Raft Targeting Drugs
We have developed a therapeutic approach that targets raft-bound proteins. The drug inhibits the activity of β-secretase, an enzyme that activates beta-amyloid, which plays a major role in Alzheimer’s disease. We designed the inhibitor with a sterol tail that is chemically attracted to cholesterol rich rafts, where it can inhibit amyloid cleavage directly at the vesicle.
When the raft concept was introduced, the idea that a multicomponent cell membrane might contain phases composed of different concentrations and combinations of lipids—that is, phase separation—was met with outright skepticism. Our lab recently demonstrated that lipid phases can indeed separate out within a plasma membrane. Daniel Lingwood developed a method to blow up the plasma membrane of A431 cells into “balloons” similar to giant unilamellar vesicles produced from simple lipid mixtures. These plasma membrane balloons, which contain thousands of protein and lipid species, separate into two types of micrometer-scale phases at 37°C. This separation is cholesterol dependent. One phase is enriched in raft proteins, whereas the other includes non-raft proteins. It was a totally unexpected finding, highlighting the inherent capability of the plasma membrane for phase separation,7 and raising questions about the evolutionary origins of phase separation.

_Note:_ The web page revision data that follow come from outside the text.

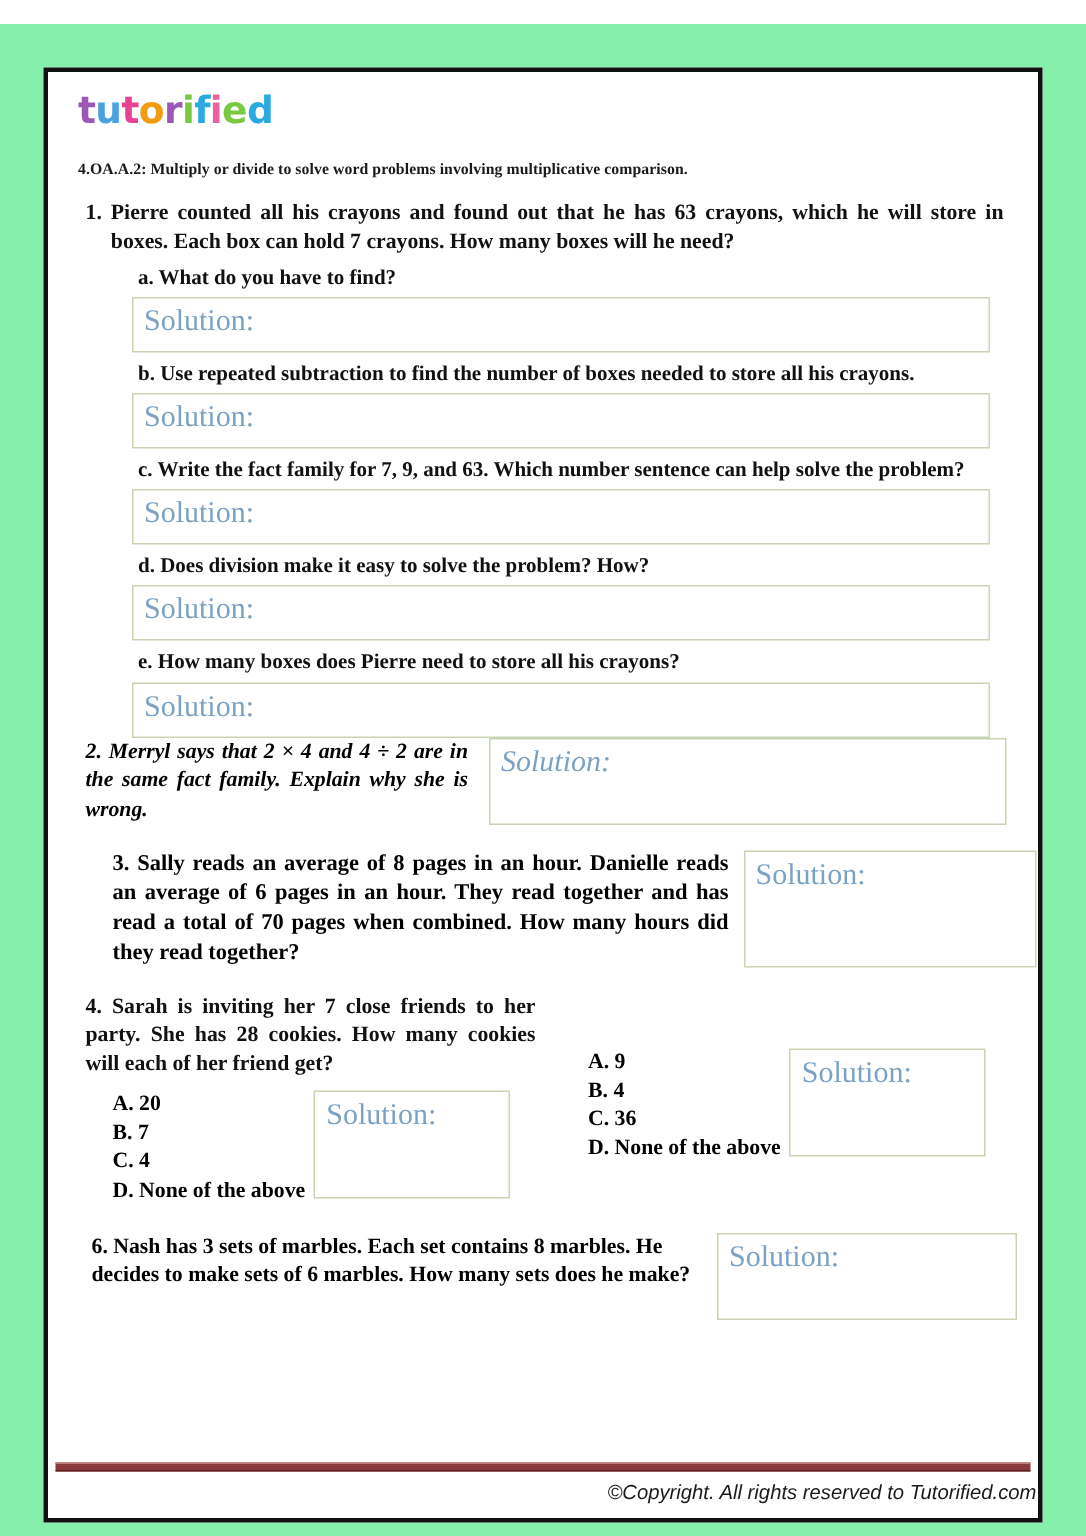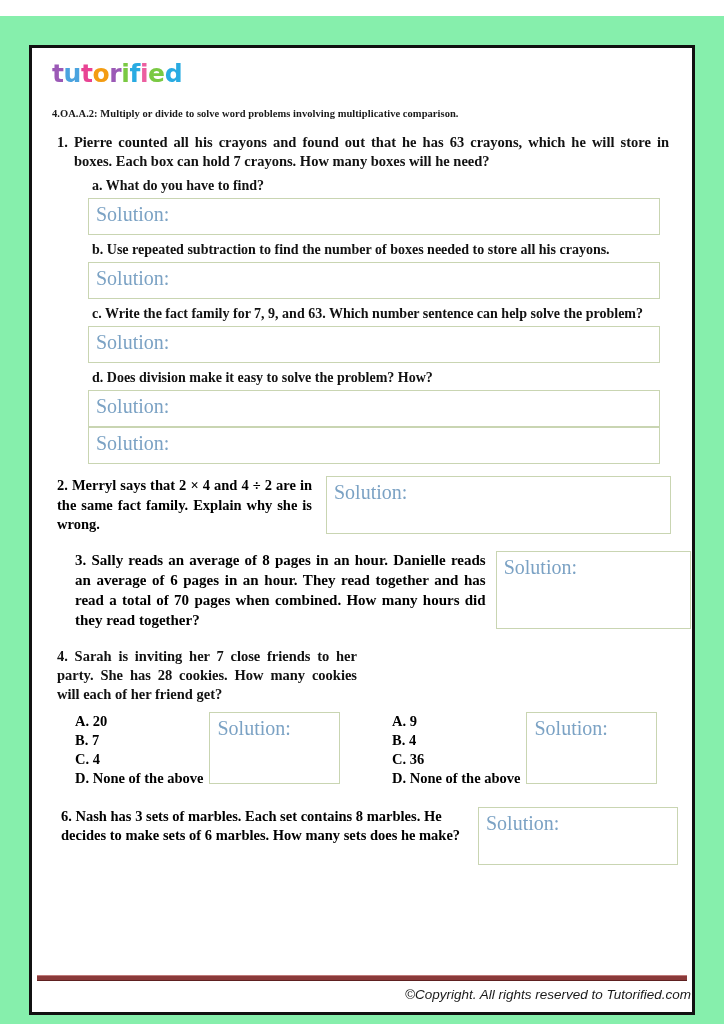"e. How many boxes does" div.sub-q { html: none -> <div>e. How many boxes does Pierre need to store all his crayons?</div> }
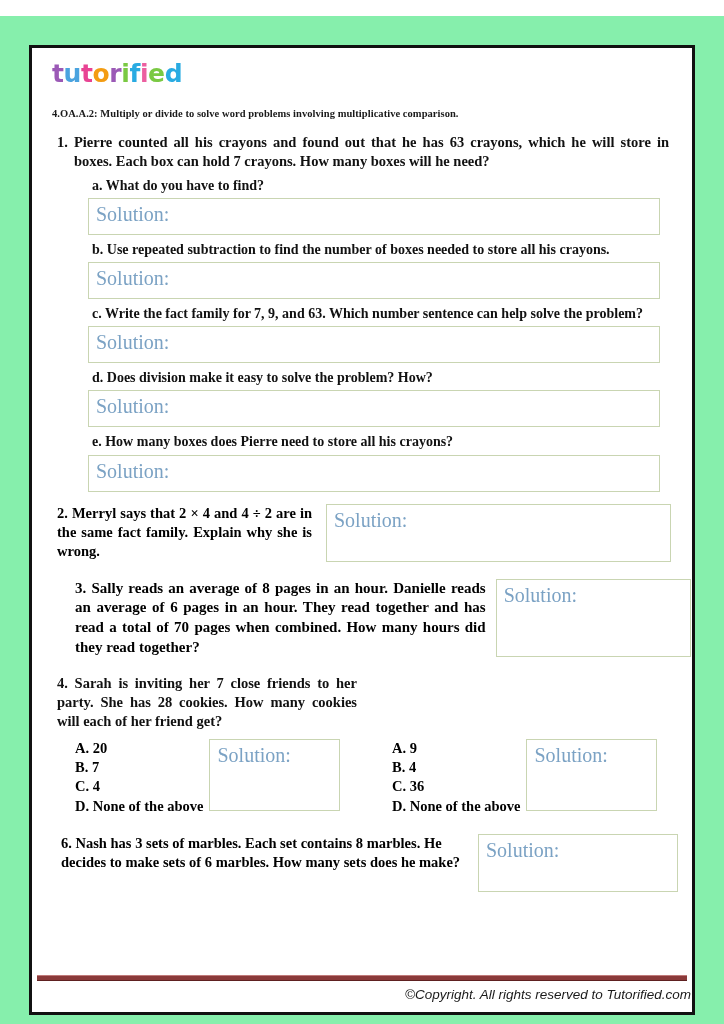"2. Merryl says that 2" #q2 { align-items: flex-start -> flex-end; font-style: none -> italic; margin: 12px 0 0 24px -> 0 0 0 24px }
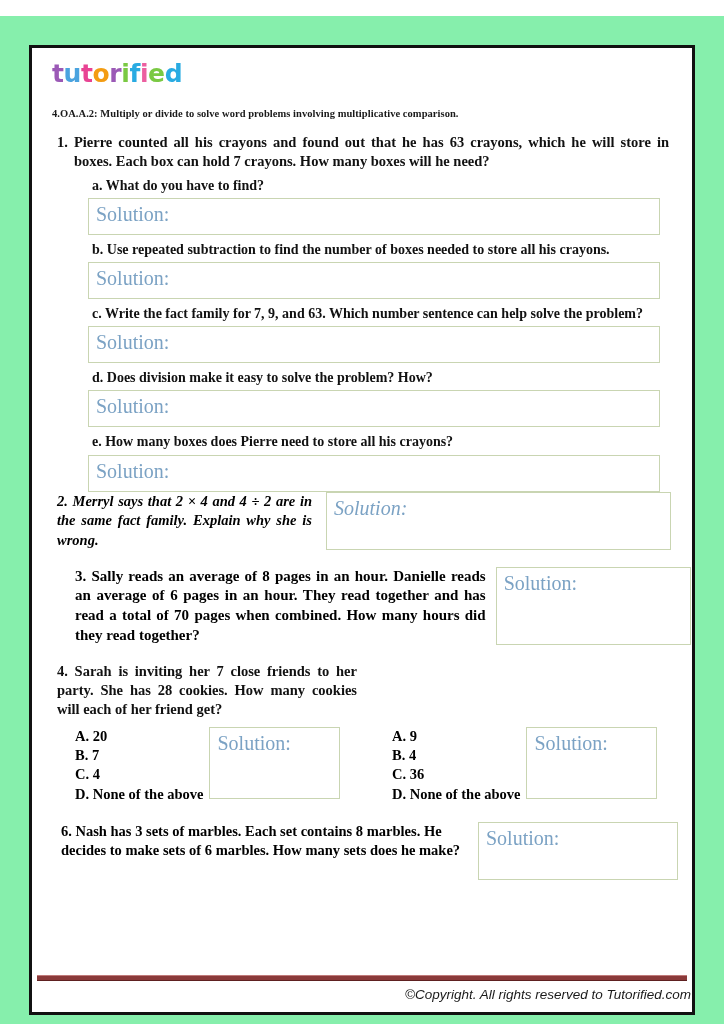"4. Sarah is inviting her" #q45 { align-items: flex-end -> center }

It is my contention that a phase-separating capability was introduced early in evolution. It would have given primordial cells an easy way to generate organization within membranes. Since then, evolutionary pressure would have developed the complexity of this organizing principle, reflected in the capability for phase segregation. The Gibbs phase rule, proposed in the 1870s, states that the number of different phases should be close to the number of chemically independent components in the system. In an artificial three-component lipid system set up in the lab, two phases can be seen, as predicted by the rule. Actual plasma membranes include hundreds of different chemical components. However, instead of having hundreds of possible phases in our plasma membrane balloons, we only observe two! Membrane lipid and protein species appear to have coevolved to behave as a collective, single entity. This suggests that we should be able to unravel the design principles of the heterogeneity underlying the raft concept. In studying collective behavior of this type, membrane research is showing the way for other areas of biology in which we ultimately have to come to grips with collectives, not simply with protein A interacting with protein B.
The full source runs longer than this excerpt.